Ogier soon learned that the DOJ had a “whole file” on the scam that had ensnared her.
The DOJ in April issued notice that it intended to sue Himes and Darling and their companies for multiple alleged violations of Oregon’s Unfair Trade Practices Act. The violations included: Knowingly allowing customers to enter into a transaction from which they would derive no benefit; knowingly taking advantage of a customer’s confusion over the terms of the deal; and failing to deliver goods as promised, the DOJ press release said.

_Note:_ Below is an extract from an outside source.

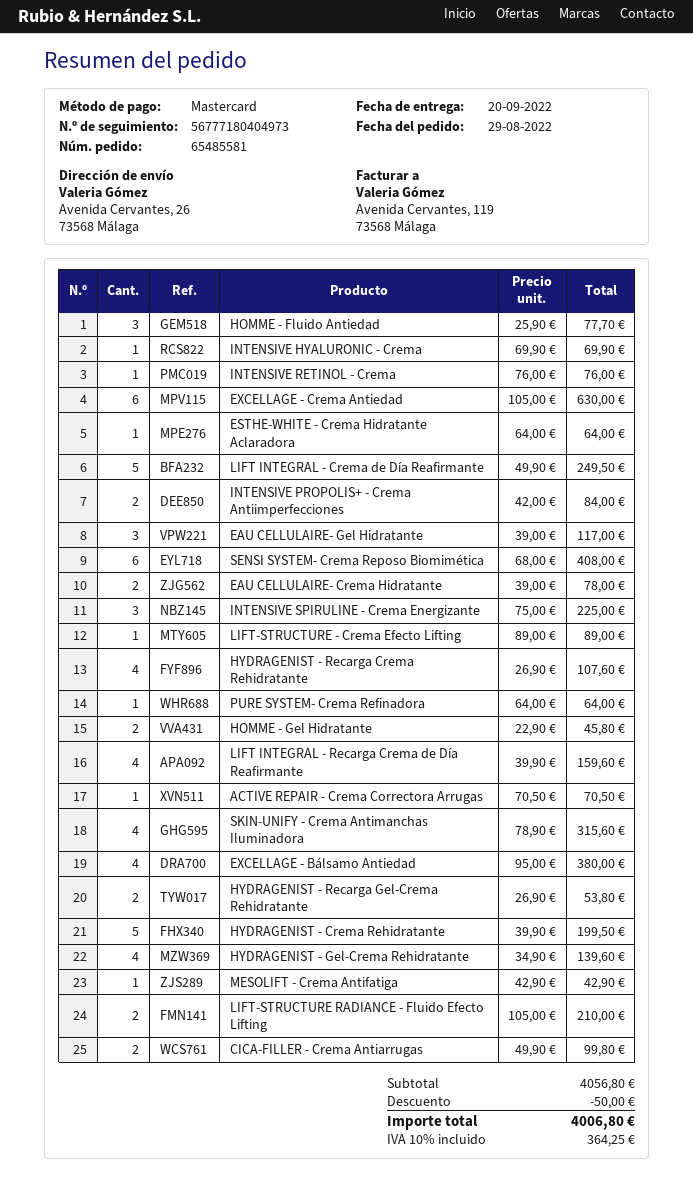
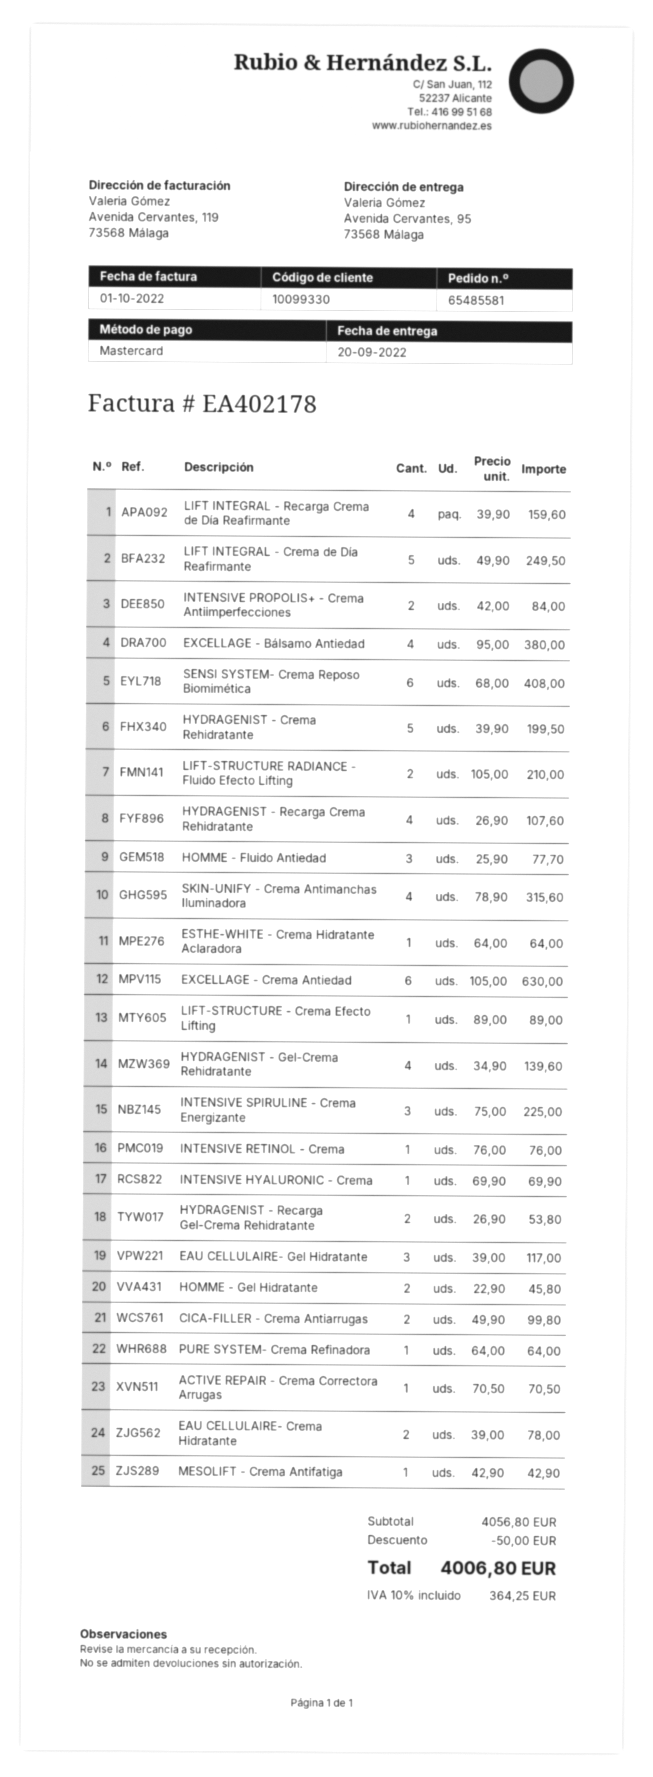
ship to: Avenida Cervantes, 26, 73568 Málaga -> Avenida Cervantes, 95, 73568 Málaga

Himes and Darling opted to settle, agreeing to pay full refunds to all of their Oregon customers. To qualify, customers of U.S. Doc Assist and its affiliates must file a complaint with the Justice Department. They have until Oct. 23 — 180 days from the execution of the legal settlement — to file the complaints, Manning said.
Manning said it is unclear how much U.S. Doc Assist and its many affiliates extracted from Oregonians. U.S. Doc Assist alone signed up 112 customers in the state in just six months. The Department of Justice launched its investigation last August after three customers, including Ogier, filed complaints.
“It could have gotten worse,” Ogier said. “Let’s say I’ve learned some lessons to be a little more skeptical.”
The DOJ is looking for more victims who are entitled to their share of the $400,000 recovered from the companies operated by Himes and Darling. They include Aflac Assist LLC, AflacAssist.com LLC, US Job Assist LLC, US Doc Assist LLC, First Business LLC, Divine Clientele LLC, Management AA LLC, Alac Assist LLC, Legal Doxs LLC, Assisting US Jobs LLC and AlacAssist.com LLC.
Three others who worked with Himes and Darling — Maria Sabastianna Hobbs, Vanessa Hobbs and William Stogner — also agreed to cease doing business in Oregon. Himes, Darling and their companies agreed to pay $1 million to the state as part of the settlement. The Department of Justice agreed to suspend $600,000 of that payment. If the companies fail to pay the balance of $400,000 within 90 days of the settlement or fail in any other way to comply with the settlement terms, the suspended $600,000 will be reinstituted, according to a DOJ press release.
None of the companies has any relationship to Aflac, the large insurance company, according to a DOJ press release.
Ogier has received full repayment of the money she put forth. But DOJ attorneys are still battling to get her $219 in interest accrued during the battle, she said.
“I fell for it,” Ogier said. “And, of course, I am embarrassed. But if I helped to get them shut down in Oregon, that makes me feel better.”
Those who have invested with U.S. Doc Assist or any of the other companies run by Himes and Darling and wish to file a complaint are asked to call 1-877-877-9392 or go to www.oregonconsumer.gov.